Recurrence of leiomyomata after myomectomy

Arnaud Fauconnier1, Charles Chapron1, Katayoun Babaki-Fard1 and Jean-Bernard Dubuisson1

1 Service de Chirurgie Gynécologique, Clinique Universitaire Baudelocque, C.H.U. Cochin/Saint Vincent de Paul, 123 Boulevard Port Royal, 75014 Paris, France

To whom correspondence should be addressed at: Jean-Bernard Dubuisson, Service de Chirurgie Gynécologique, Clinique Universitaire Baudelocque, C.H.U. Cochin/Saint Vincent de Paul, 123 Boulevard Port Royal, 75014 Paris, France.
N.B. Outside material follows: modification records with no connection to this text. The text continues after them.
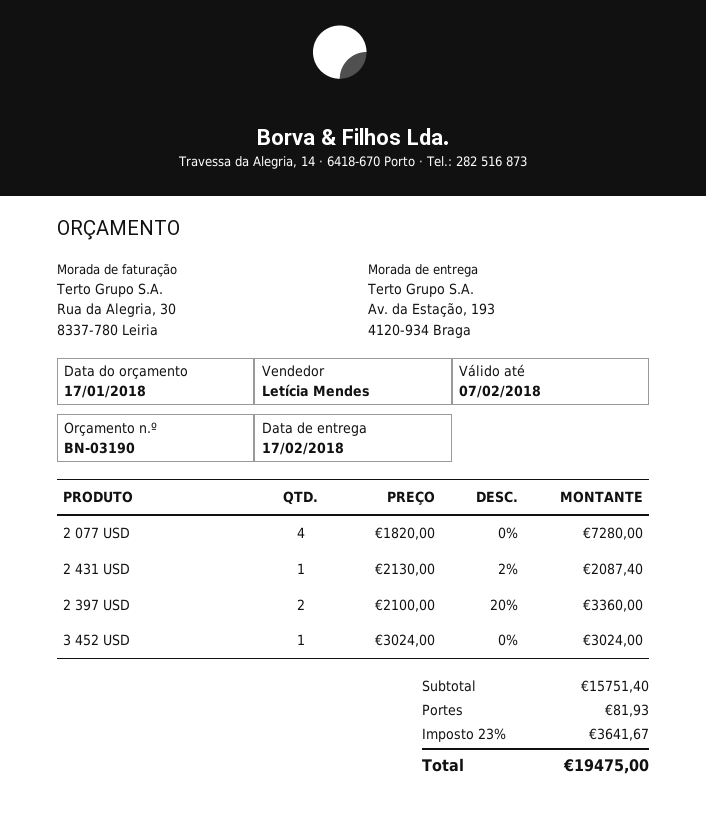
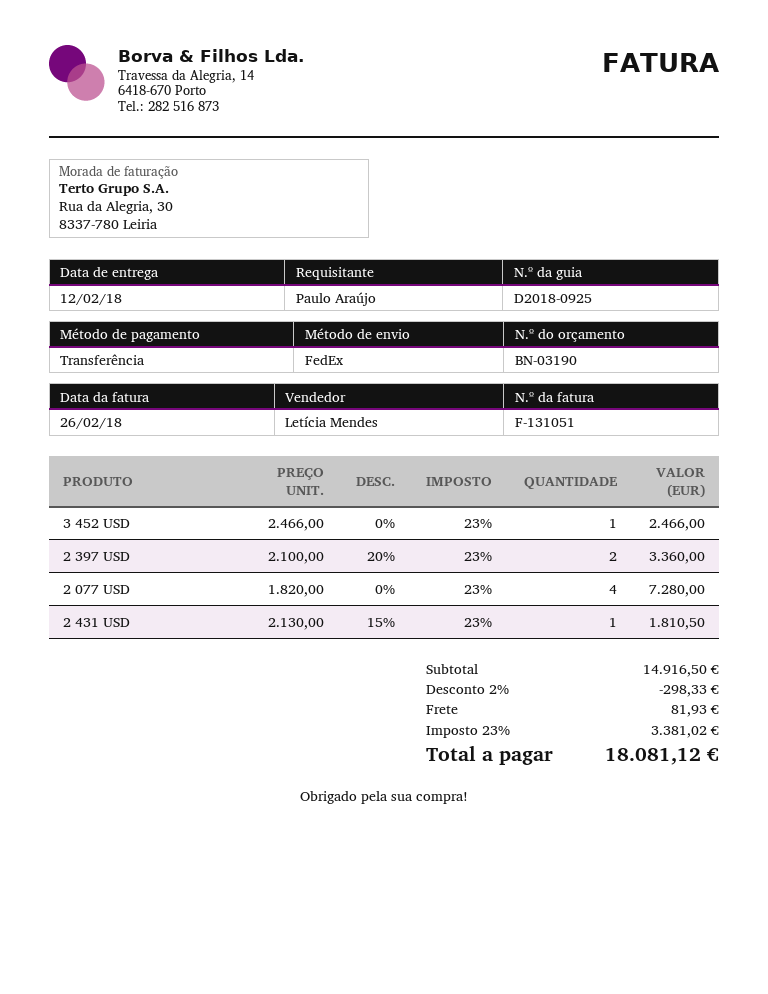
delivery date: 2018-02-17 -> 2018-02-12
2 431 USD: 1 x 2130.00 - 2% = 2087.40 -> 1 x 2130.00 - 15% = 1810.50
3 452 USD: 1 x 3024.00 = 3024.00 -> 1 x 2466.00 = 2466.00
subtotal: 15751.40 -> 14916.50
discount: none -> 2% = 298.33
tax: 23% = 3641.67 -> 23% = 3381.02
total: 19475.00 -> 18081.12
Tel: 33–1–42–34–12–02; Fax: 33–1–40–51–77–62

Abstract

Abdominal myomectomy (by laparotomy or by laparoscopy) enables all the myomata to be excised while maintaining reproductive function. The actual risk of recurrence after abdominal myomectomy is difficult to assess because of methodological problems. Studies using life-table analysis find a cumulative risk of clinically significant recurrence of ~10% at 5 years for myomectomy by laparotomy. This risk probably underestimates the true prevalence of myomata as assessed by systematic ultrasound investigation. After laparoscopic myomectomy there appears to be a greater risk of recurrence. In one third of cases, recurrence becomes the reason for a hysterectomy. The risk of recurrence increases when there is more than one myoma. The use of gonadotrophin-releasing hormone agonists preoperatively could increase the risk of recurrence. Persistence or recurrence of the myoma thus reduces the chances of conception or taking a pregnancy full term after the myomectomy. It is essential to obtain the most complete exeresis possible in order to reduce the risk of recurrence to a minimum. However, it is inevitable that small, undetectable nuclei will remain within the myometrium whatever approach is used (laparoscopy or laparotomy). It would be an advantage to know what the growth factors are and how to identify groups at high risk of recurrence so that the treatment strategies could be better adapted and appropriate prophylactic methods developed.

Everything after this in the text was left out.